Babacar Ibrahima Wade : Cette année, le déficit est à 1,9 milliard de francs. C’est presque 2 milliards que je dois à l’Etat et 2 milliards aux fournisseurs. C’est en tout presque 4 milliards. Ce déficit est là. C’est ma dette. Je ne parle pas d’exploitation parce que celle-ci, au même titre que le budget, est assise sur des droits constatés et non pas sur des recettes.

Wal Fadjri : C’est combien les recettes ?

Babacar Ibrahima Wade : C’est 10 milliards de cumul.

Wal Fadjri : Les urgences sont-elles les seules à vous poser problèmes ?
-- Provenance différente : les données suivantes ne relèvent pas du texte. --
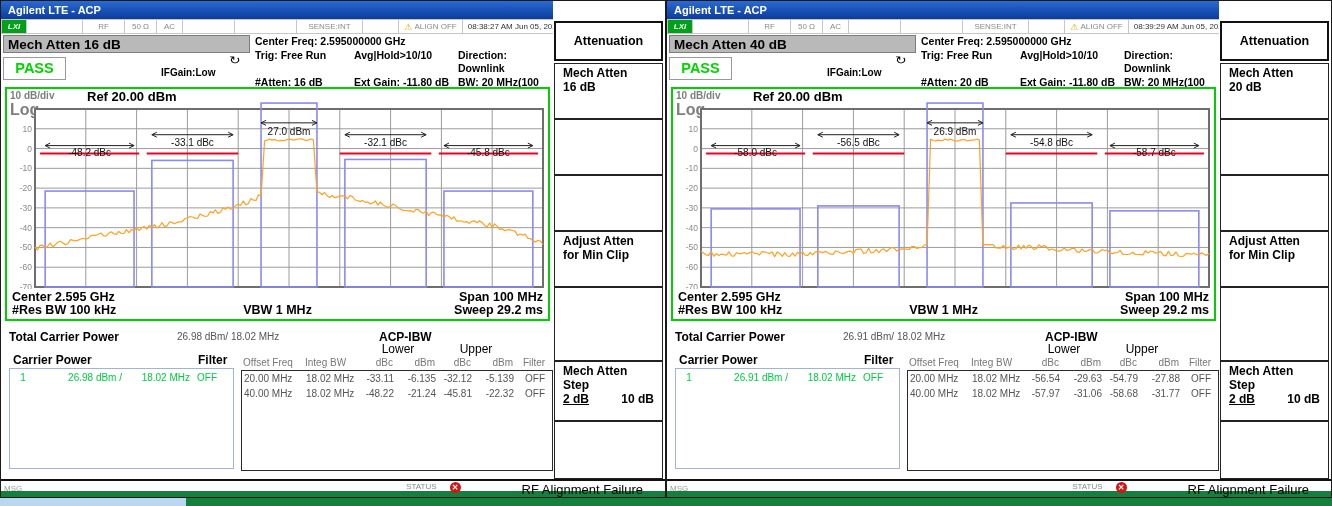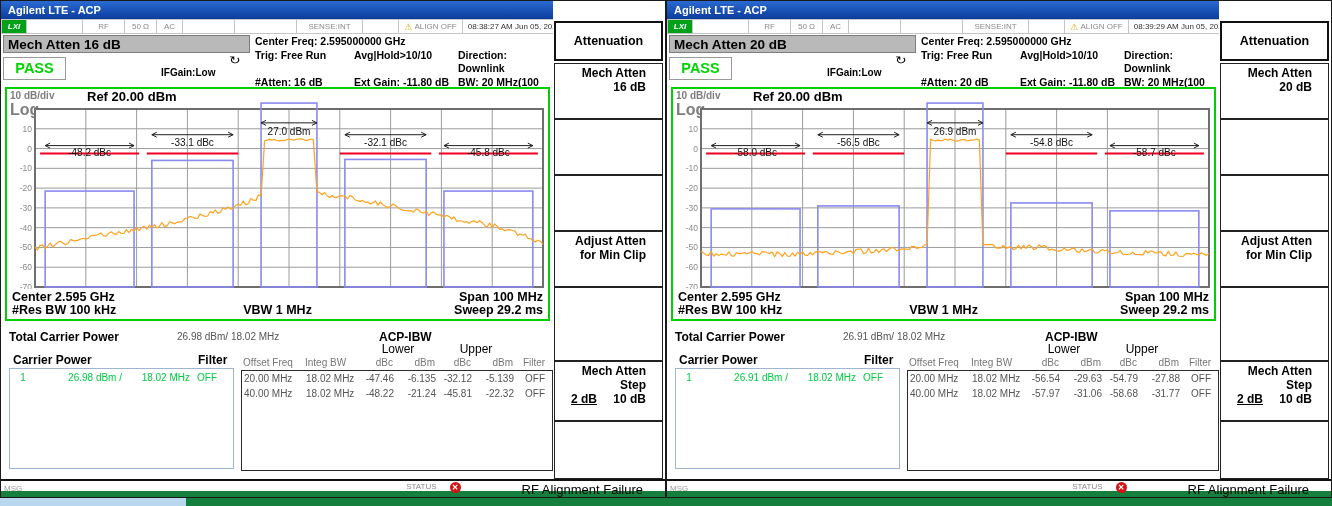--- a/index.html
+++ b/index.html
@@ -45,21 +45,21 @@
   .offset-area table{border-collapse:collapse;width:312px;table-layout:fixed;font-size:10px;}
   .offset-area th,.offset-area td{padding:0 2px;font-weight:normal;overflow:hidden;white-space:nowrap;height:13px;}
   .grp{font-size:12px;font-weight:bold;color:#000;text-align:center;}
   .colh{color:#777;}
   .num{text-align:right;}
   .ctr{text-align:center;}
   .data-box{border:1px solid #2a2a2a;height:101px;margin-top:1px;box-sizing:border-box;}
   .data-box td{color:#555;height:15px;}
   .sidebar{position:absolute;left:552px;top:0;width:112px;height:478px;background:#fff;}
   .sk-title{position:absolute;left:1px;top:20px;width:109px;height:40px;border:2px solid #111;background:#fff;font-size:12.5px;font-weight:bold;display:flex;align-items:center;justify-content:center;box-sizing:border-box;}
-  .softkey{position:absolute;left:1px;width:109px;border:1px solid #222;background:#fff;font-size:12px;font-weight:bold;text-align:right;padding:2px 16px;box-sizing:border-box;color:#000;}
+  .softkey{position:absolute;left:1px;width:109px;border:1px solid #222;background:#fff;font-size:12px;font-weight:bold;padding:2px 8px;box-sizing:border-box;color:#000;}
   .softkey .sub{font-weight:bold;}
   .sk-split{display:flex;justify-content:space-between;font-weight:bold;}
   .underline{text-decoration:underline;}
   .msgbar{position:absolute;left:0;top:478px;width:664px;height:18px;background:#fff;border-top:2px solid #111;border-bottom:6px solid #15803d;box-sizing:border-box;}
   .msg-label{position:absolute;left:3px;top:3px;font-size:8px;color:#9a9a9a;}
   .status-cluster{position:absolute;right:22px;top:1px;display:flex;align-items:flex-start;gap:13px;height:13px;}
   .status-word{font-size:8px;color:#888;}
   .xicon{width:11px;height:11px;border-radius:50%;background:#d31414;color:#fff;font-size:8px;font-weight:bold;text-align:center;line-height:11px;}
   .fail-text{font-size:13px;color:#000;margin-left:48px;}
   #taskbar-strip{position:absolute;left:0;top:498px;width:186px;height:8px;background:#b9d7ee;}
@@ -230,21 +230,21 @@
               <col style="width:36px">
               <col style="width:42px">
               <col style="width:36px">
               <col style="width:42px">
               <col style="width:38px">
             </colgroup>
           <tbody>
               <tr>
             <td>20.00 MHz</td>
                 <td>18.02 MHz</td>
-            <td class="num">-47.46</td>
+            <td class="num">-33.11</td>
                 <td class="num">-6.135</td>
             <td class="num">-32.12</td>
                 <td class="num">-5.139</td>
             <td class="ctr">OFF</td>
           </tr>
           <tr>
             <td>40.00 MHz</td>
                 <td>18.02 MHz</td>
             <td class="num">-48.22</td>
                 <td class="num">-21.24</td>
@@ -303,21 +303,21 @@
       <div class="seg" style="width:66px">SENSE:INT</div>
       <div class="seg" style="width:36px"></div>
       <div class="seg" style="width:64px">
           <span class="tri">⚠</span>
           <span>ALIGN OFF</span>
         </div>
       <div class="seg time" style="width:104px">08:39:29 AM Jun 05, 2021</div>
       <div class="seg" style="flex:1"></div>
     </div>
 
-    <div class="measbar">Mech Atten 20 dB</div>
+    <div class="measbar">Mech Atten 40 dB</div>
     <div class="passbox">PASS</div>
     <div class="ifgain">IFGain:Low</div>
     <div class="sweepicon">↻</div>
     <div class="info">
       <div class="r">
           <span class="c3">Center Freq: 2.595000000 GHz</span>
         </div>
       <div class="r">
         <span class="c1">Trig: Free Run</span>
         <span class="c2">Avg|Hold&gt;10/10</span>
Babacar Ibrahima Wade : Non. Il y a aussi les Institutions de prévoyance maladie (Ipm). Mais nous connaissons les problèmes des Ipm. Elles fonctionnent avec un déficit énorme. Elles n’arrivent pas à équilibrer leurs comptes. Après l’Etat, les Ipm sont la deuxième cliente de l’hôpital. Mais nous arrivons à faire des échéanciers avec des moratoires. Nous avons aussi des agents non-fonctionnaires de l’Etat qui sont regroupés dans des coopératives. Ça pose d’énormes problèmes. Il faut ajouter à la liste les communes d’arrondissement. Elles ne payent pas. Dans le privé, j’aurais dit non, parce que ce n’est pas une question de vie ou de mort.

Wal Fadjri : Combien les communes vous doivent ?
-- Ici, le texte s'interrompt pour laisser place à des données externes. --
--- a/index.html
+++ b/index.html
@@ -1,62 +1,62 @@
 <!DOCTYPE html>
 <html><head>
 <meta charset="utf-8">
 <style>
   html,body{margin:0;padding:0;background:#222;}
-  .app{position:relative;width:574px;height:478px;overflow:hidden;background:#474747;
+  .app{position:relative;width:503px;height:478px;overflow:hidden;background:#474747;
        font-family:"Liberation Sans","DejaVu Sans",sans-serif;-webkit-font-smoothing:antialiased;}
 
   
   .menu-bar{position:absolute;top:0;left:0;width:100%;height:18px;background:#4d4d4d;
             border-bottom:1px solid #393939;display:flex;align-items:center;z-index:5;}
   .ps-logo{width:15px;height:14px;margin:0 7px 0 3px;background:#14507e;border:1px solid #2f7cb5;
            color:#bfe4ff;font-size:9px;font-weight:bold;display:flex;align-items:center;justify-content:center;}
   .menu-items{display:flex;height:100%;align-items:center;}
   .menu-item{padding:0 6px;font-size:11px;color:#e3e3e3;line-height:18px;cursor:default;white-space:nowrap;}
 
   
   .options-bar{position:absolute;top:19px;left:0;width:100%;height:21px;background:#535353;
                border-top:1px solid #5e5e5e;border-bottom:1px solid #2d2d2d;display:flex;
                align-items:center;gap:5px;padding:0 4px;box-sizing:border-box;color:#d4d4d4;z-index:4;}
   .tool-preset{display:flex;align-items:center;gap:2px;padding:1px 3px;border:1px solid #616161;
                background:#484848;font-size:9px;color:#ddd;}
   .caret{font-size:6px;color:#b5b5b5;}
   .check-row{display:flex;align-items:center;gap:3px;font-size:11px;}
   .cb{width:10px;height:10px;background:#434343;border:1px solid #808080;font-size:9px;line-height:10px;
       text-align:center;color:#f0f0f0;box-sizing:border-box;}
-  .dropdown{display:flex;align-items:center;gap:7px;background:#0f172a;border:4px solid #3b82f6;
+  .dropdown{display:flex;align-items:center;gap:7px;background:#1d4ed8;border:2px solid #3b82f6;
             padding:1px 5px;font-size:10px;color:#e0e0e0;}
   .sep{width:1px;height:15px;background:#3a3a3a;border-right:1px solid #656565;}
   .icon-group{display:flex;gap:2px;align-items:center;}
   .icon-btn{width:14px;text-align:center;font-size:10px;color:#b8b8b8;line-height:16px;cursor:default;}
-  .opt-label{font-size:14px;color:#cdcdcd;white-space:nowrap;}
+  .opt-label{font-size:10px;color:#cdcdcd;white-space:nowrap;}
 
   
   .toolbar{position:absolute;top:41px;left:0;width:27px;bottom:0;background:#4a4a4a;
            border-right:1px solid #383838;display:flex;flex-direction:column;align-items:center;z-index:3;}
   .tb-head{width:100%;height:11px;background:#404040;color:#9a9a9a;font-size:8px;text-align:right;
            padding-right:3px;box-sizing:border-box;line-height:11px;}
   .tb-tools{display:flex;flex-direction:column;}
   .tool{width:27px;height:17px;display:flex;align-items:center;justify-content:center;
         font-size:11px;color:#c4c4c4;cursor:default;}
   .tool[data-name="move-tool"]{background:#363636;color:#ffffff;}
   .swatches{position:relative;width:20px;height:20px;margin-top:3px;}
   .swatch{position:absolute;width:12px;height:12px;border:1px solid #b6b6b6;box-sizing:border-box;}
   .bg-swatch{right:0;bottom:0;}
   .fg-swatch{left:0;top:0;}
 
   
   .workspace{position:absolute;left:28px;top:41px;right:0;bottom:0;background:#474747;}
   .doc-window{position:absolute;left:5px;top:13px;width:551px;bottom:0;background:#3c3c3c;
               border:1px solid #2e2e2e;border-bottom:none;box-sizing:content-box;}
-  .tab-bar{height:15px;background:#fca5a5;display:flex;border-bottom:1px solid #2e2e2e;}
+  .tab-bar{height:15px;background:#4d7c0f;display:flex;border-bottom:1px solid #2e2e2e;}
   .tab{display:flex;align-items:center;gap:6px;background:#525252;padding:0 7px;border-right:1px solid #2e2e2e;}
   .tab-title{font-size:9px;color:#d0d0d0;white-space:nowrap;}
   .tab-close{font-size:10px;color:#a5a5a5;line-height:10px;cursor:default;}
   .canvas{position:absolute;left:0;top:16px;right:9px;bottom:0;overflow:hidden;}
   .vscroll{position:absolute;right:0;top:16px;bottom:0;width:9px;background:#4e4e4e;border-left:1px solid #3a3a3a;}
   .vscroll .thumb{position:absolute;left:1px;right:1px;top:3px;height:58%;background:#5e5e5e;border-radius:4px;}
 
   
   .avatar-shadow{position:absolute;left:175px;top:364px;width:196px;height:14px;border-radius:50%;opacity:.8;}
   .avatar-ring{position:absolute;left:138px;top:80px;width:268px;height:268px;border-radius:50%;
Babacar Ibrahima Wade : C’est 500 millions de francs. De même, l’ancienne Communauté urbaine de Dakar nous doit des sous. C’est à peu près 60 millions de francs. L’ancienne Sones, la Sotrac ne sont pas en reste. Ces sociétés étaient protégées au niveau de l’hôpital Principal de Dakar. Tous ces démembrements de l’Etat nous posent des problèmes.

Wal Fadjri : Qu’en est-il des privés ?

Babacar Ibrahima Wade : Le privé arrive à payer. L’hôpital a des conventions avec les privés. Ils respectent leurs engagements.